Many declare, “We do relational ministry.” That’s good. But some who declare it don’t really do it.

When people claim to do relational ministry they often explain that their ministry is based on authentic relationships. Sometimes they add, “We’re about people, not programs.” That’s good–when it’s true.

How can anyone determine if a church’s claim of a relational ministry is, in fact, legitimate? I’ve discovered a revealing, sometimes painful, test. It’s simple and straightforward. And it demonstrates if a church truly values people above other earthly priorities.

The test comes in two bits. And, interestingly, neither bit happens on Sunday morning.


The first test happens before you even step onto the property. You’ll know a church is relational if it makes it easy–or even possible–to connect relationally through normal means. When you call during normal hours, someone actually answers the phone. Or, if an answering machine must take the call, someone promptly returns the call. And, if you attempt to connect through the church’s website, the ministers’ email addresses are easily found. And someone promptly responds to your inquiry.

Sadly, I must report when my team members and I try calling churches, we very frequently encounter unanswered phones or recorded messages that warn, “Our message box is full.” That’s not a relational ministry.

And, sadly again, we see so many churches–small and large–that do not provide ministers’ email addresses. I guess they’re too busy or too important to be bothered with common people. That’s not a relational ministry. (For Pete’s sake, even the White House website provides an email path to contact–the President of the United States.)
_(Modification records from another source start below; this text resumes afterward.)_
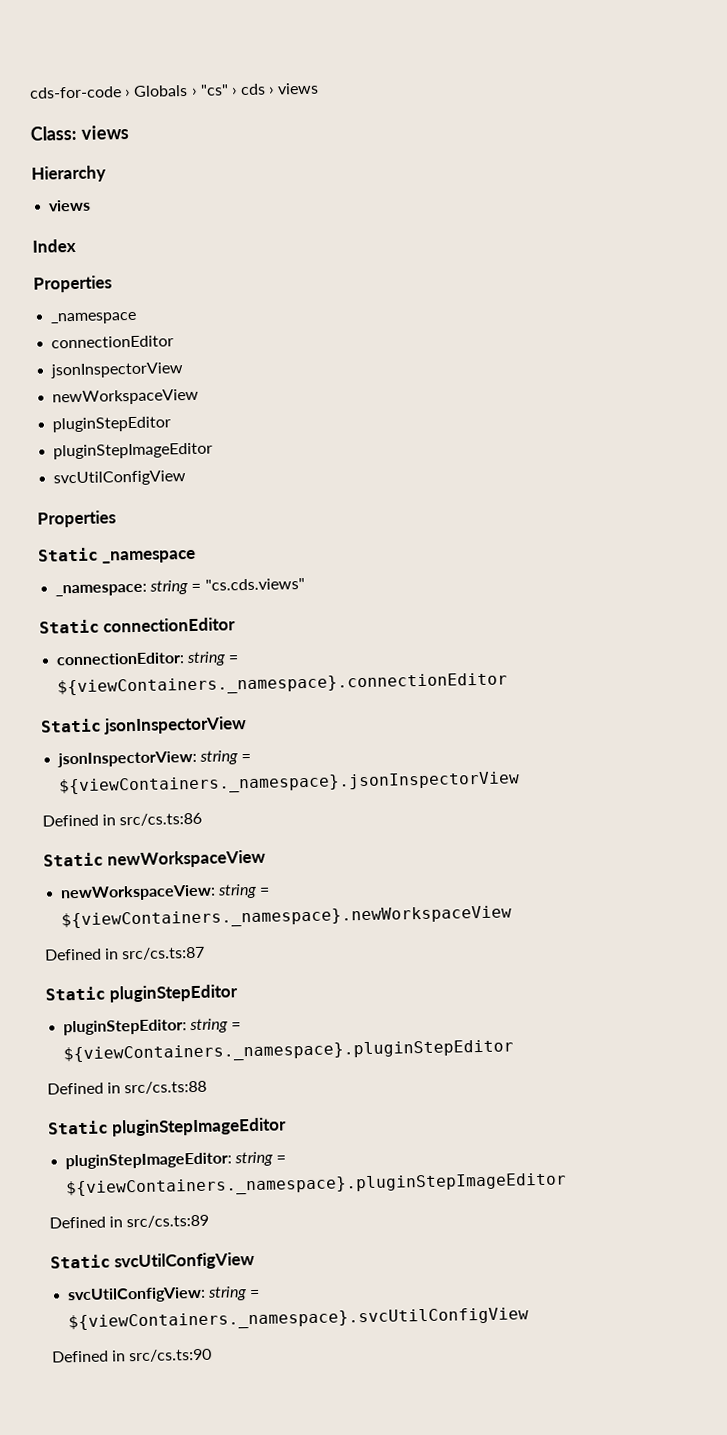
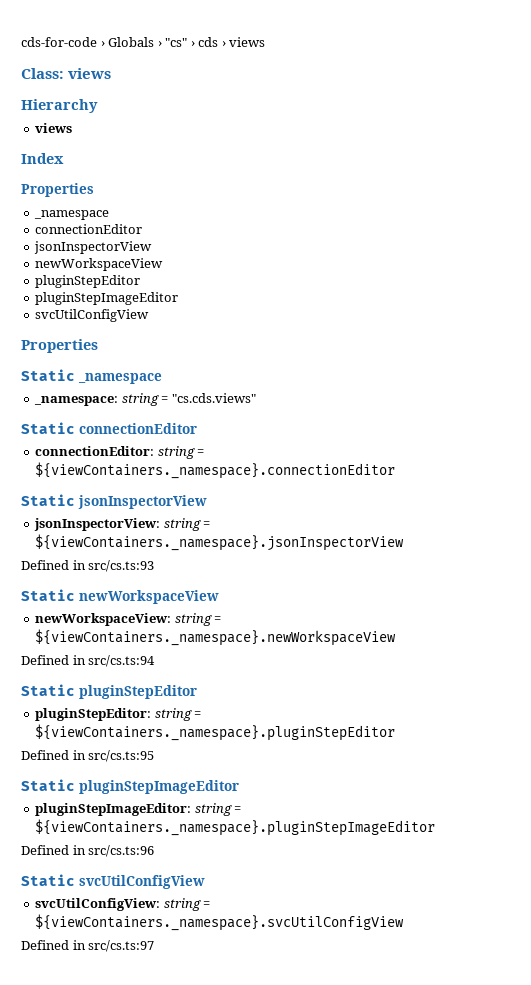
- Defined in src/cs.ts:86
+ Defined in src/cs.ts:93
- Defined in src/cs.ts:87
+ Defined in src/cs.ts:94
- Defined in src/cs.ts:88
+ Defined in src/cs.ts:95
- Defined in src/cs.ts:89
+ Defined in src/cs.ts:96
- Defined in src/cs.ts:90
+ Defined in src/cs.ts:97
The other test happens after a member decides to part ways with a church. If a ministry is truly relational–woven by relationships–the member’s departure from the official meetings does not extinguish contact. The ministers and members continue to relate to the resigned person–because the love of Christ lives in relationship, not in dues-paying membership.

I’ve witnessed this test turn out both ways. In some churches, once a person stops attending, I’ve seen all communication and interaction cease. It’s like the resigned member has contracted a contagious disease. In other churches, I’ve seen church staff and members continue to communicate and get together with departed members, and relate as friends.

This test separates those who view members as numbers, from those who view members–and ex-members–as brothers and sisters.

Truly relational ministries relate–as the Body of Christ.